“Of his great wretchedness, of his broken life—I suppose I—I should have trusted to my instinct what to do when I saw her.”
“Ah!”
“But I can leave it to you,” she said, but still with a faint note of hesitation, of doubt. “You know her.”
“Yes, I know her.”
He paused. Then, with an almost obstinate firmness, a sort of pressure, he added, “Have I your permission—I may not do it—to tell Mrs. Leith that her husband has been unfaithful to her with some one in Constantinople?”
Lady Ingleton slightly reddened; she looked down and hesitated.
“It may be necessary if your purpose in coming here is to be achieved,” said Father Robertson, still with pressure.
“You may do whatever you think best,” she said, with a sigh.
He got up to go.
“Would you mind very much staying on here for two or three days, even for a week, if necessary?”
“No, no.”
He smiled.
“A whole week of Liverpool!” he said.
“How many years have you been here?”
“A good many. I’m almost losing count.”
When he was gone Lady Ingleton sat for a long while before the fire.
The sad influence of the blackness of rainy Liverpool had lifted from her. Her impulse had received a welcome which had warmed her.
“I love that man,” she thought. “Carey would love him too.”
He had said very little, and how loyal he had been in his silence, how loyal to the woman she had attacked. In words he had not defended her, but somehow he had conveyed to Lady Ingleton a sense of his protective love and immense pity for the woman who had been bereft of her child. How he had conveyed this she could not have said. But as she sat there before the fire she was aware that, since Father Robertson’s visit, she felt differently about Dion Leith’s wife. Mysteriously she began to feel the sorrow of the woman as well as, and side by side with, the sorrow of the man.

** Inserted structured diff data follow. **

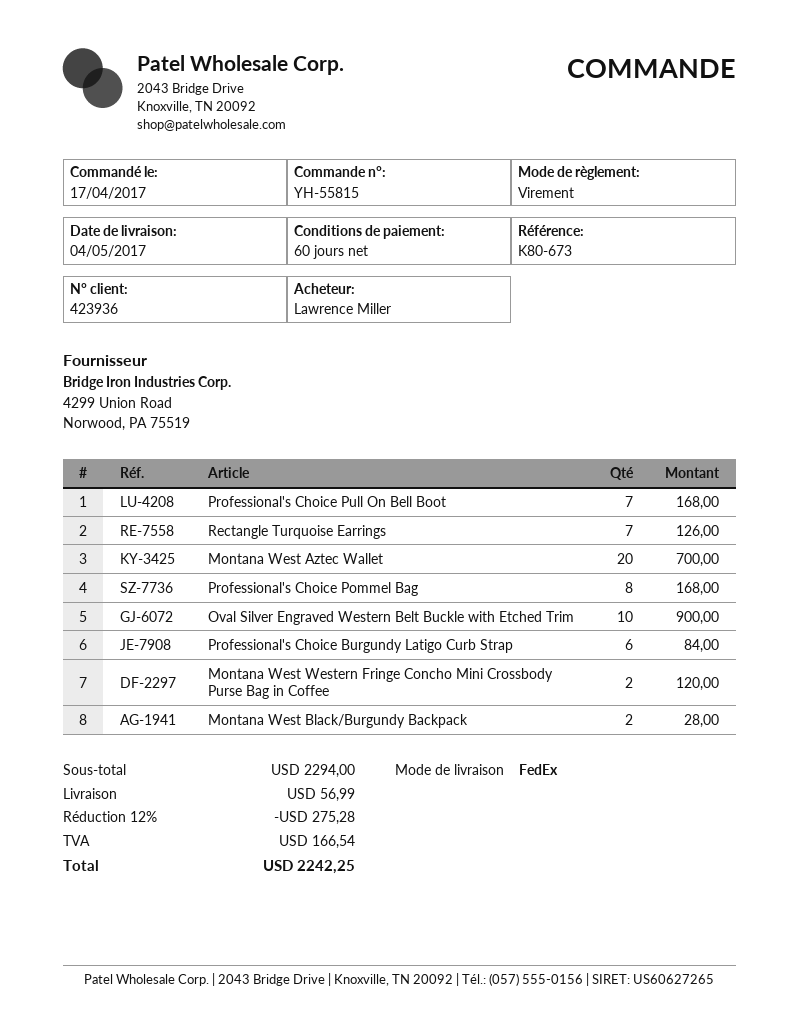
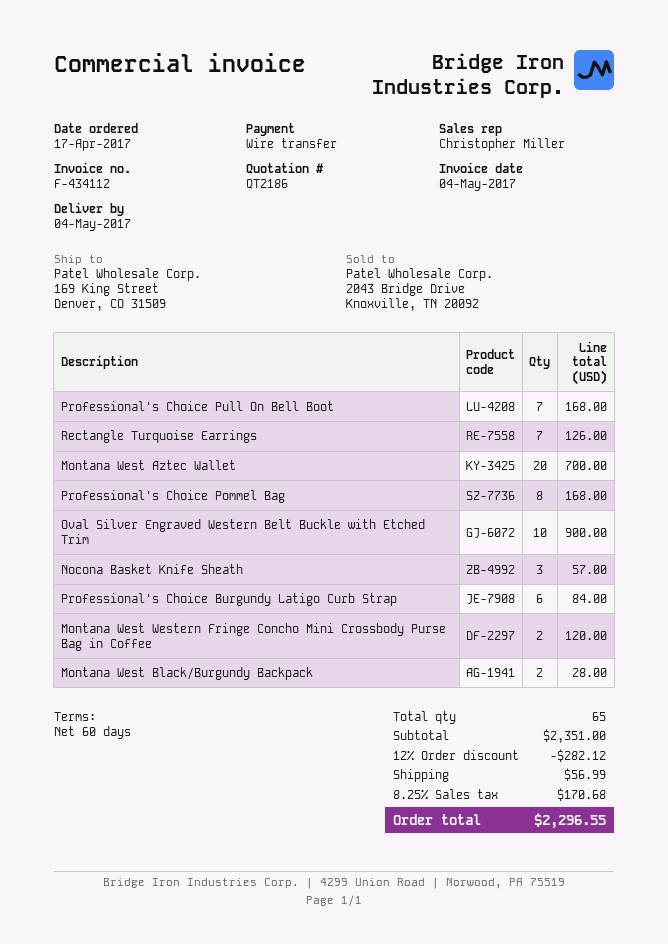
Nocona Basket Knife Sheath: none -> 3 for 57.00
subtotal: 2294.00 -> 2351.00
discount: 12% = 275.28 -> 12% = 282.12
tax: 166.54 -> 170.68
total: 2242.25 -> 2296.55

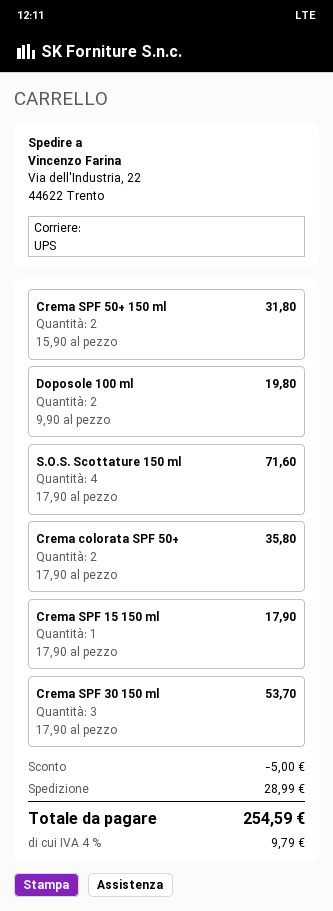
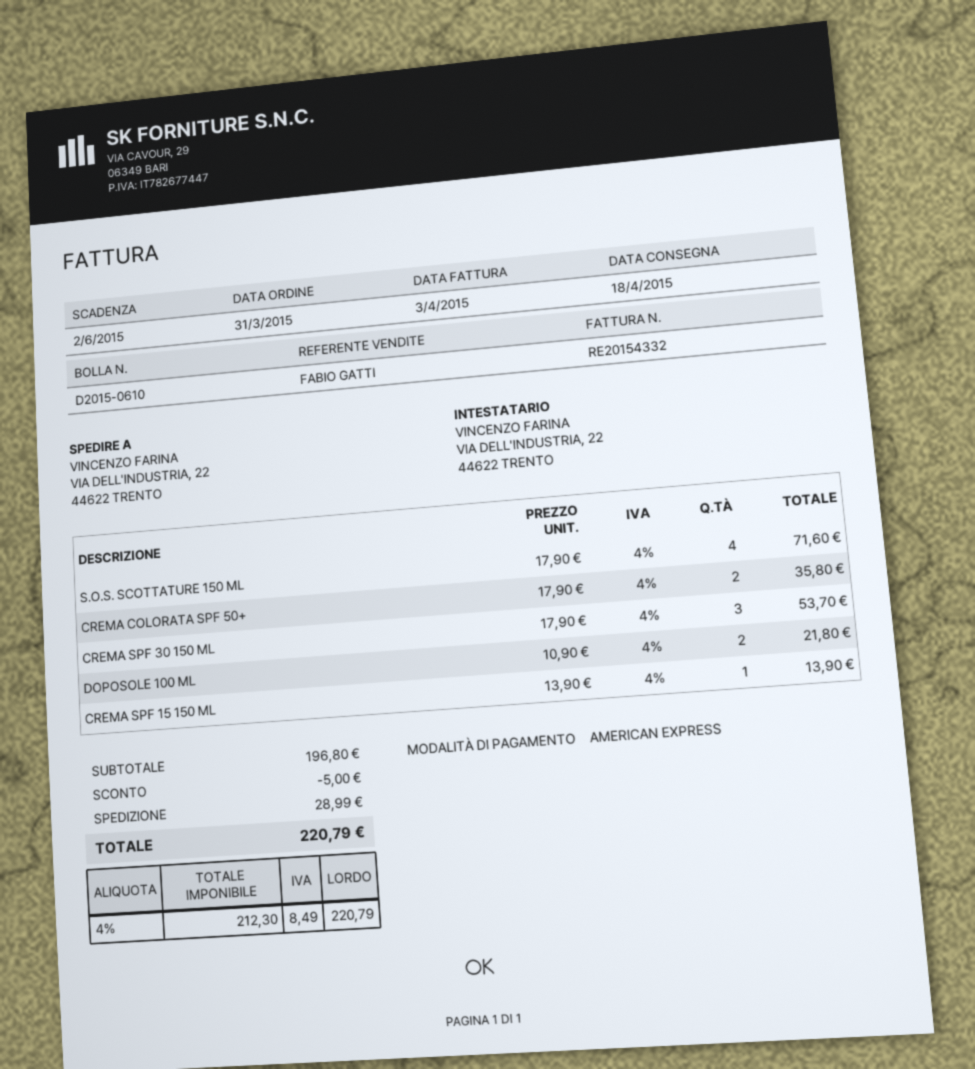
Crema SPF 50+ 150 ml: 2 x 15.90 = 31.80 -> none
Doposole 100 ml: 2 x 9.90 = 19.80 -> 2 x 10.90 = 21.80
Crema SPF 15 150 ml: 1 x 17.90 = 17.90 -> 1 x 13.90 = 13.90
tax: 4% = 9.79 -> 4% = 8.49
total: 254.59 -> 220.79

“If it had been my child?” she thought. “If my husband had done it?”
CHAPTER X
[Page missing in original book.]
Since the death of Robin and Rosamund’s arrival in Liverpool, Father Robertson had made acquaintance with her sister and with the mother of Dion. And both these women had condemned Rosamund for what she had done, and had begged him to try to bring about a change in her heart. Both of them, too, had dwelt upon the exceptional quality of Dion’s love for his wife. Mrs. Leith had been unable to conceal the bitterness of her feeling against Rosamund. The mother in her way, was outraged. Beatrice Daventry had shown no bitterness. She loved and understood her sister too well to rage against her for anything that she did or left undone. But this very love of her sister, so clearly shown, had made her condemnation of Rosamund’s action the more impressive. And her pity for Dion was supreme.